J'étais convaincue désormais que le langage ne contribue pas à améliorer le monde : les mots ne sont que des souffles tièdes ou des armes.
- A la fin de guerre, reprit la guide, la ville était engloutie sous les décombres ; mais il faillait continuer, et le Napolitain se relève toujours. Le seul moyen de nettoyer la ville, c'était de jeter les gravats des maisons effondrées dans les carrières souterraines, jusqu'à les combler. Ils essayaient peut-être d'ensevelir aussi les souvenirs de ce qu'ils avaient souffert là.
- Luca, qu'est-ce que tu entends par "le monde est un livre" ?
- "Le monde est un livre et ceux qui ne voyagent pas n'en lisent qu'une seule page."
- C'est de toi ?
- Tu me surestimes.

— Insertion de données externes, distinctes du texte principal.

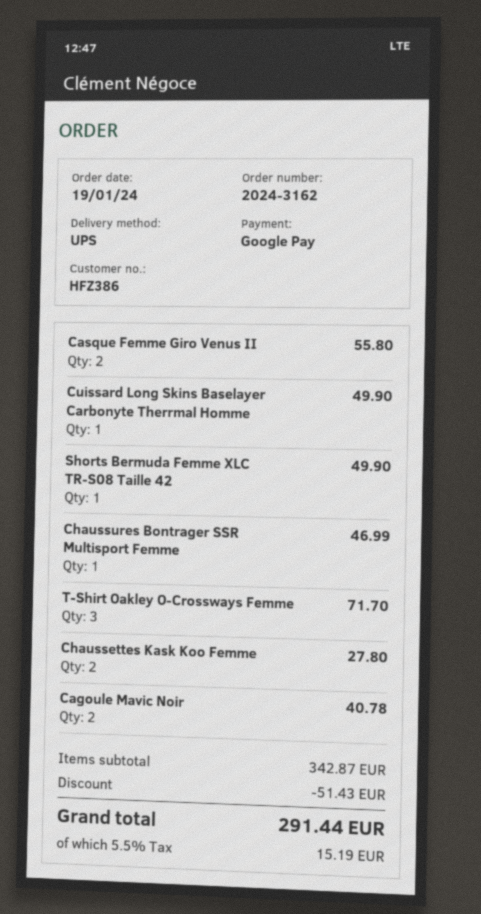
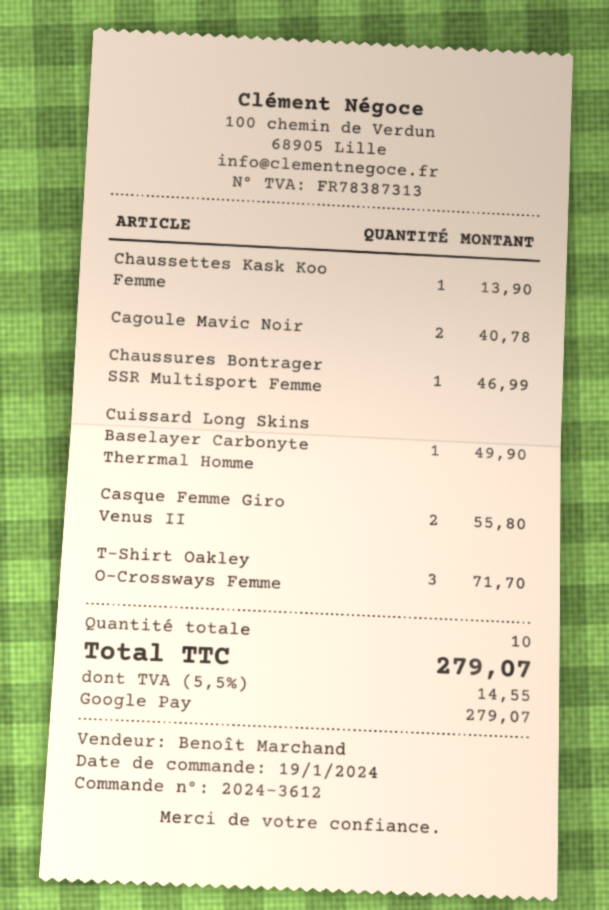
order number: 2024-3162 -> 2024-3612
Shorts Bermuda Femme XLC TR-S08 Taille 42: 1 for 49.90 -> none
Chaussettes Kask Koo Femme: 2 for 27.80 -> 1 for 13.90
discount: 51.43 -> none
tax: 5.5% = 15.19 -> 5.5% = 14.55
total: 291.44 -> 279.07

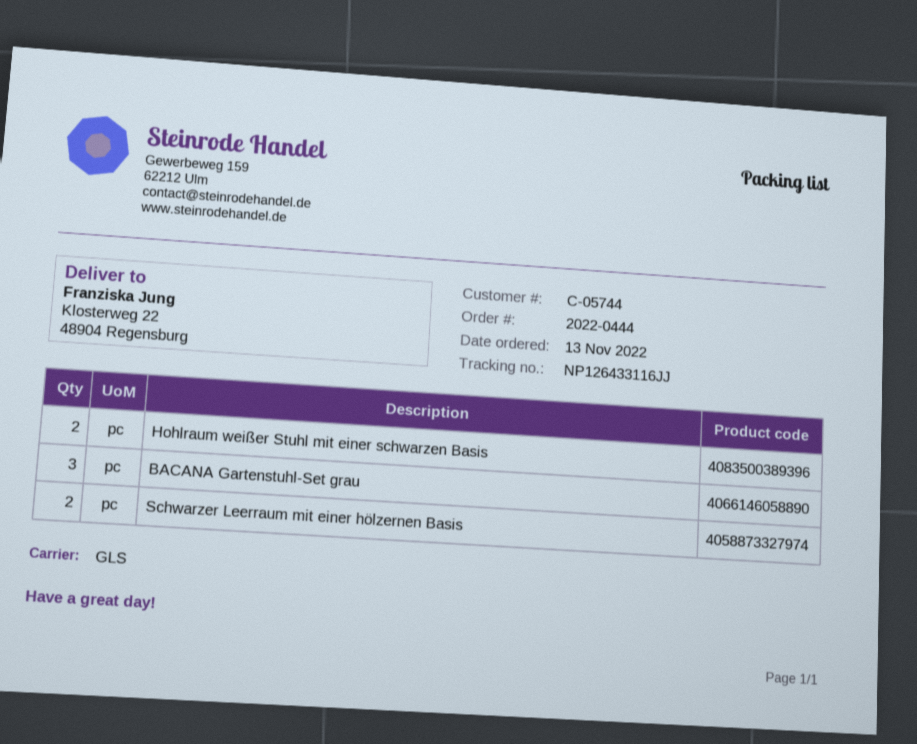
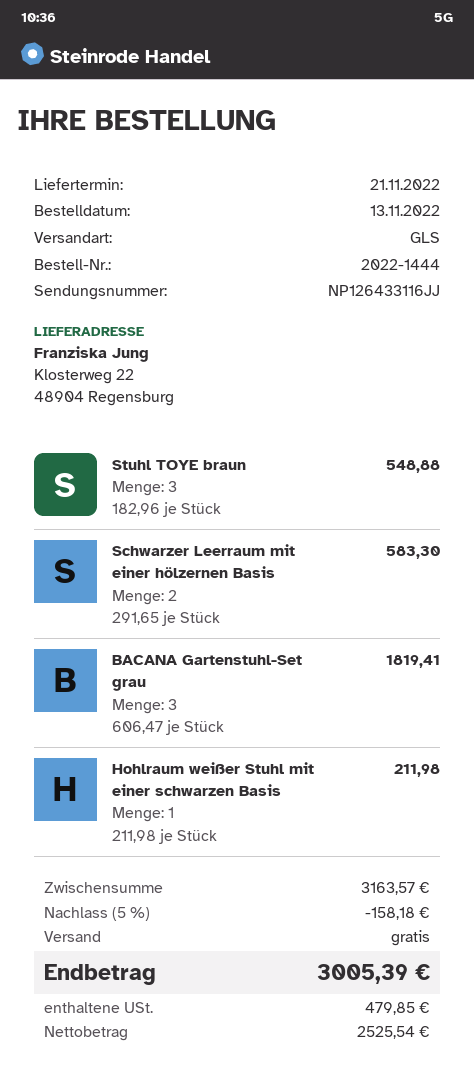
order number: 2022-0444 -> 2022-1444
Hohlraum weißer Stuhl mit einer schwarzen Basis: 2 -> 1
Stuhl TOYE braun: none -> 3

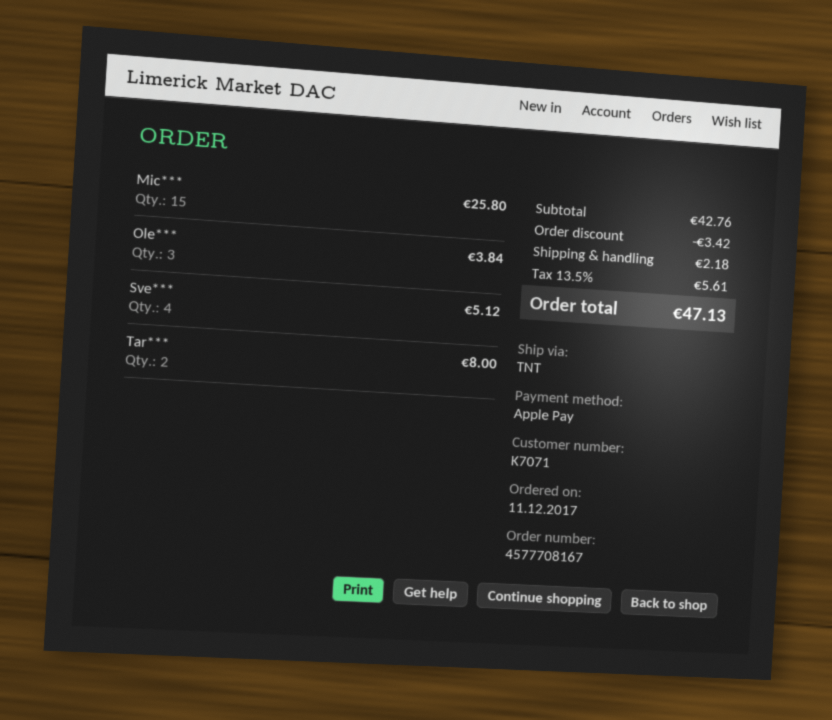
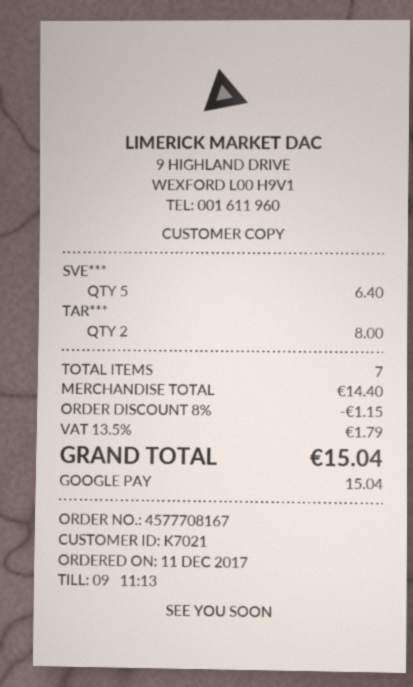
customer number: K7071 -> K7021
payment method: Apple Pay -> Google Pay
Mic***: 15 for 25.80 -> none
Ole***: 3 for 3.84 -> none
Sve***: 4 for 5.12 -> 5 for 6.40
subtotal: 42.76 -> 14.40
discount: 3.42 -> 1.15
shipping: 2.18 -> none
tax: 13.5% = 5.61 -> 13.5% = 1.79
total: 47.13 -> 15.04

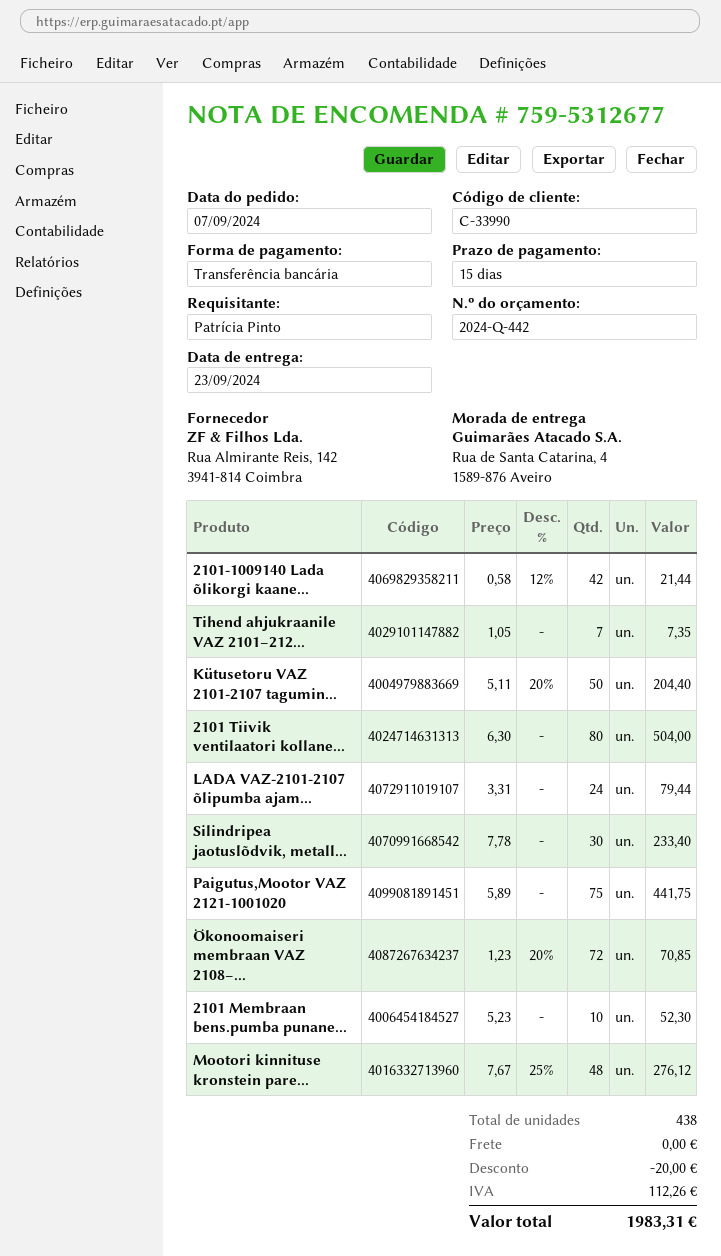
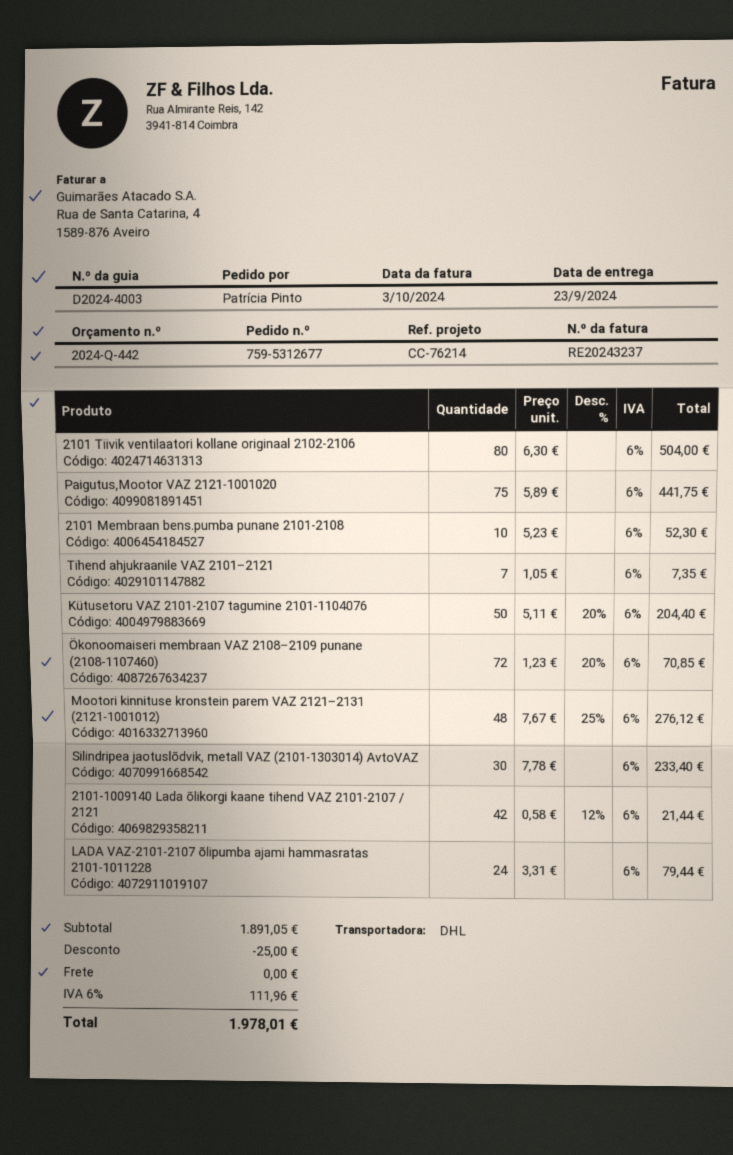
discount: 20.00 -> 25.00
tax: 112.26 -> 111.96
total: 1983.31 -> 1978.01

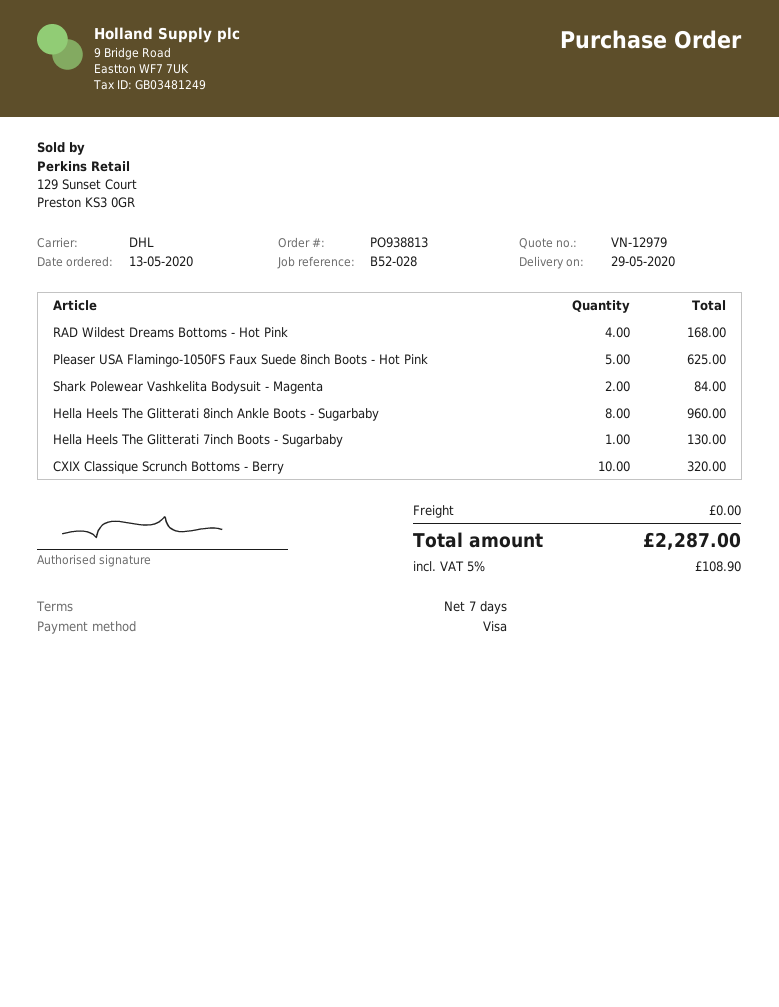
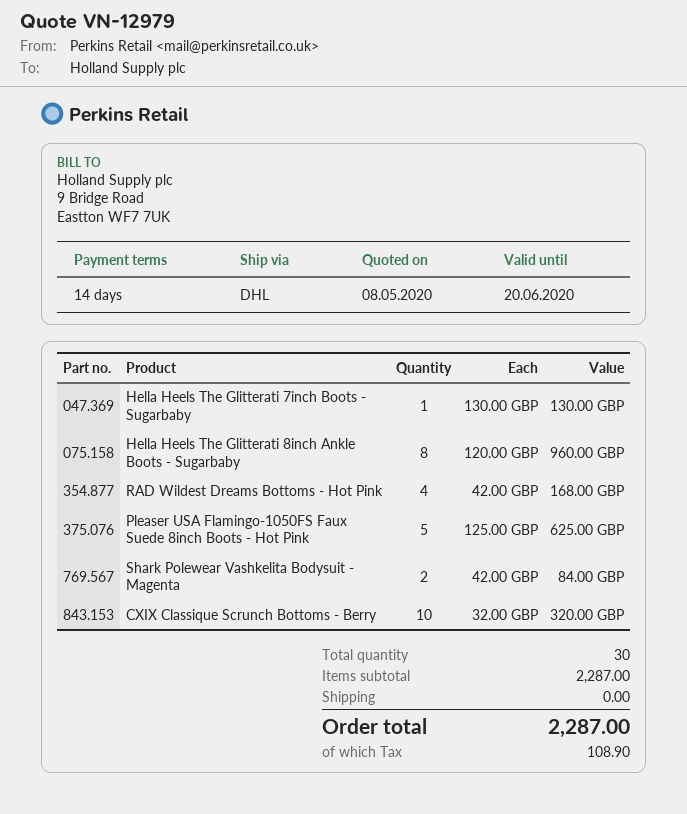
payment terms: 7 days -> 14 days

C'est de Saint-Augustin. Mais pour moi, cela veut dire aussi que les choses qui méritent vraiment d'être apprises ne se trouvent pas dans les livres.
La touffeur de Naples n'est pas seulement de l'air chaud : c'est une chose. Une entité palpable qui exhale du soufre et plonge ses doigts poisseux dans les immondices pour ensuite vous palper la nuque, les seins, l'intérieur des cuisses. Il est impossible de lui échapper. Elle s'enfile dans les rez-de-chaussée comme dans les chambres au septième étage, entre par la fenêtre et se glisse contre vous sous l'origami des draps froissés. Là, elle vous souffle dans le cou et vous lèche les cheveux, ne vous laissant aucun repos.
Sans savoir comment, j'étais devenue au cours du temps une rêveuse de plus dans une ville qui était leur royaume.